On Thu 30-05-19 08:14:45, Dave Chinner wrote:
On Wed, May 29, 2019 at 03:46:29PM +0200, Jan Kara wrote:
> On Wed 29-05-19 14:46:58, Dave Chinner wrote:
> > iomap_apply()
> > ->iomap_begin()
> > map old data extent that we copy from
> > allocate new data extent we copy to in data fork,
> > immediately replacing old data extent
> > return transaction handle as private data
This holds the inode block map locked exclusively across the IO,
Does it? We do hold XFS_IOLOCK_EXCL during the whole dax write. But
xfs_file_iomap_begin() does release XFS_ILOCK_* on exit AFAICS. So I don't
see anything that would prevent page fault from mapping blocks into page
tables just after xfs_file_iomap_begin() returns.
> > dax_iomap_actor()
> > copies data from old extent to new extent
> > ->iomap_end
> > commits transaction now data has been copied, making
> > the COW operation atomic with the data copy.
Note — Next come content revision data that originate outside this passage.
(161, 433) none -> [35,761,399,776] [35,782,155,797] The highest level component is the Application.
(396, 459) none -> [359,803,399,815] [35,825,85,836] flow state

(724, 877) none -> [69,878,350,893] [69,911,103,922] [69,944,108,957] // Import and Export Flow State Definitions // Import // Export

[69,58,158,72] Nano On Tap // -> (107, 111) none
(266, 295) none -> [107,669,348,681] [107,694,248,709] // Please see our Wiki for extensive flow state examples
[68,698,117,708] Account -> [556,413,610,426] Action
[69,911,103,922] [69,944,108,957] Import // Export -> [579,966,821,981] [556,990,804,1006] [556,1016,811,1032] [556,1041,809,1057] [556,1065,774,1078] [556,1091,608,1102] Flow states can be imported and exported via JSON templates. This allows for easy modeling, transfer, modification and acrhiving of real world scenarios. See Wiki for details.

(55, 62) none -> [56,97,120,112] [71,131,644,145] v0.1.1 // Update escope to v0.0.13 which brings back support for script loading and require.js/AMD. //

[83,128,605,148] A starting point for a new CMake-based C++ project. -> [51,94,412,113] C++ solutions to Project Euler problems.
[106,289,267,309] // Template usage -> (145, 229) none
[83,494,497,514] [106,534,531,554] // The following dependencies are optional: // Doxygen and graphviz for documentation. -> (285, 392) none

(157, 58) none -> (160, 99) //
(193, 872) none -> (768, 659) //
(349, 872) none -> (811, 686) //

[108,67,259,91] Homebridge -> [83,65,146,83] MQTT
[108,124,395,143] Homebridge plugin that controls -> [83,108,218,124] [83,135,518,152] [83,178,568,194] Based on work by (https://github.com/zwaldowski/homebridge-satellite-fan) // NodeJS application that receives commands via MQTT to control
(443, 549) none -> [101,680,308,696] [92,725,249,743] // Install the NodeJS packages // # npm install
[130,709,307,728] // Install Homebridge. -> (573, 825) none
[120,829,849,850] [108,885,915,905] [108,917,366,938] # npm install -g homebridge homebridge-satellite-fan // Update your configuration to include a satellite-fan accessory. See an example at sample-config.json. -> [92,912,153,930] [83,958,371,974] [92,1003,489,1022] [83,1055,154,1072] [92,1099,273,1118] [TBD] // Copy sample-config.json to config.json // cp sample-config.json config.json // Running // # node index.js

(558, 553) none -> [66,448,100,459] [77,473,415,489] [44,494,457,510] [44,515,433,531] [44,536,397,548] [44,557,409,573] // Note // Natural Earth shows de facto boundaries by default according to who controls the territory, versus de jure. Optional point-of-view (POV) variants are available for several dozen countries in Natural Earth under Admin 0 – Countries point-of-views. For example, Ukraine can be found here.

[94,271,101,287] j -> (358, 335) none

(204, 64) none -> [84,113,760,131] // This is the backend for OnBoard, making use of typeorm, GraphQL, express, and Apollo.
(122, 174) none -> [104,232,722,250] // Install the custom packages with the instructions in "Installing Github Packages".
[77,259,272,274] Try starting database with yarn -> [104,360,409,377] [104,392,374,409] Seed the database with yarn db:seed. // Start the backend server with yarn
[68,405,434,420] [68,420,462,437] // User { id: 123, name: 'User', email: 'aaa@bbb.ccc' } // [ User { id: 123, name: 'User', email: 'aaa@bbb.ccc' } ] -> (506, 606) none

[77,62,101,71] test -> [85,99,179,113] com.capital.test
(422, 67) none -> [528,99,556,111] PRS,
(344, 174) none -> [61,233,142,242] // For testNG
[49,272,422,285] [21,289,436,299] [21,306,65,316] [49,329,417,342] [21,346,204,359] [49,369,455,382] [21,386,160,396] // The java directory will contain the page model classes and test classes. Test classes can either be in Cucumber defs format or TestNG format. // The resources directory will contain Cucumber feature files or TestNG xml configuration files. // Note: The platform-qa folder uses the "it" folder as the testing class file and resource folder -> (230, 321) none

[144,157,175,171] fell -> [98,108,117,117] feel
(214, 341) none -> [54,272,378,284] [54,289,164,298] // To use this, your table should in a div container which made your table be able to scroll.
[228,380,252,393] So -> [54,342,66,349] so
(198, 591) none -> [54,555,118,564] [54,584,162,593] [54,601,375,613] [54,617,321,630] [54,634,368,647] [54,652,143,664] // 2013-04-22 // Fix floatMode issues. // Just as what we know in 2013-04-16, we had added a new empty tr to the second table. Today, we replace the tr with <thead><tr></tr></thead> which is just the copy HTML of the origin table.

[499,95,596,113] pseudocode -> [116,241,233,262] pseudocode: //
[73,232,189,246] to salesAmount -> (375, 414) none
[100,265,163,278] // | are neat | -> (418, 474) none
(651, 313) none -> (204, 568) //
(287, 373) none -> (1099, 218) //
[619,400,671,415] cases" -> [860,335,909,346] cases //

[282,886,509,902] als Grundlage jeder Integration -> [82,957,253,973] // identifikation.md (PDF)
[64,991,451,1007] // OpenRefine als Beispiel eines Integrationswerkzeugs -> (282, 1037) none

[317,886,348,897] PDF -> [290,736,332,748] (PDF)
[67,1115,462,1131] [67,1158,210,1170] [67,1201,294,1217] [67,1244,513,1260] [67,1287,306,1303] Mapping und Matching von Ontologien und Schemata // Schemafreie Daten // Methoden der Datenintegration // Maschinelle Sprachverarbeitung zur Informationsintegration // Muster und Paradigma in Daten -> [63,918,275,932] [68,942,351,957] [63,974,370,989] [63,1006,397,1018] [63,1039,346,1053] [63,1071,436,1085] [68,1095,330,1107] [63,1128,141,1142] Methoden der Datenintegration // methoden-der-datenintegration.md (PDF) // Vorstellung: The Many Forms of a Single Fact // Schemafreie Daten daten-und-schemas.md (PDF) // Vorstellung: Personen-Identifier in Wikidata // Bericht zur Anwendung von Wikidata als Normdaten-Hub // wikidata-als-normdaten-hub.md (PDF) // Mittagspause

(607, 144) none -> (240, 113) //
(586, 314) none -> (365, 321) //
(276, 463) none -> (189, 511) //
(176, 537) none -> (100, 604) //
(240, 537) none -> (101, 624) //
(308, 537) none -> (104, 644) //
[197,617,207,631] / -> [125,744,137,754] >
> > This, in fact, should be how we do all DAX writes that require
> > allocation, because then we get rid of the need to zero newly
> > allocated or unwritten extents before we copy the data into it. i.e.
> > we only need to write once to newly allocated storage rather than
> > twice.
> You need to be careful though. You need to synchronize with page faults so
> that they cannot see and expose in page tables blocks you've allocated
> before their contents is filled.
... so the page fault will block trying to map the blocks because
it can't get the xfs_inode->i_ilock until the allocation transaciton
> This race was actually the strongest
> motivation for pre-zeroing of blocks. OTOH copy_from_iter() in
> dax_iomap_actor() needs to be able to fault pages to copy from (and these
> pages may be from the same file you're writing to) so you cannot just block
> faulting for the file through I_MMAP_LOCK.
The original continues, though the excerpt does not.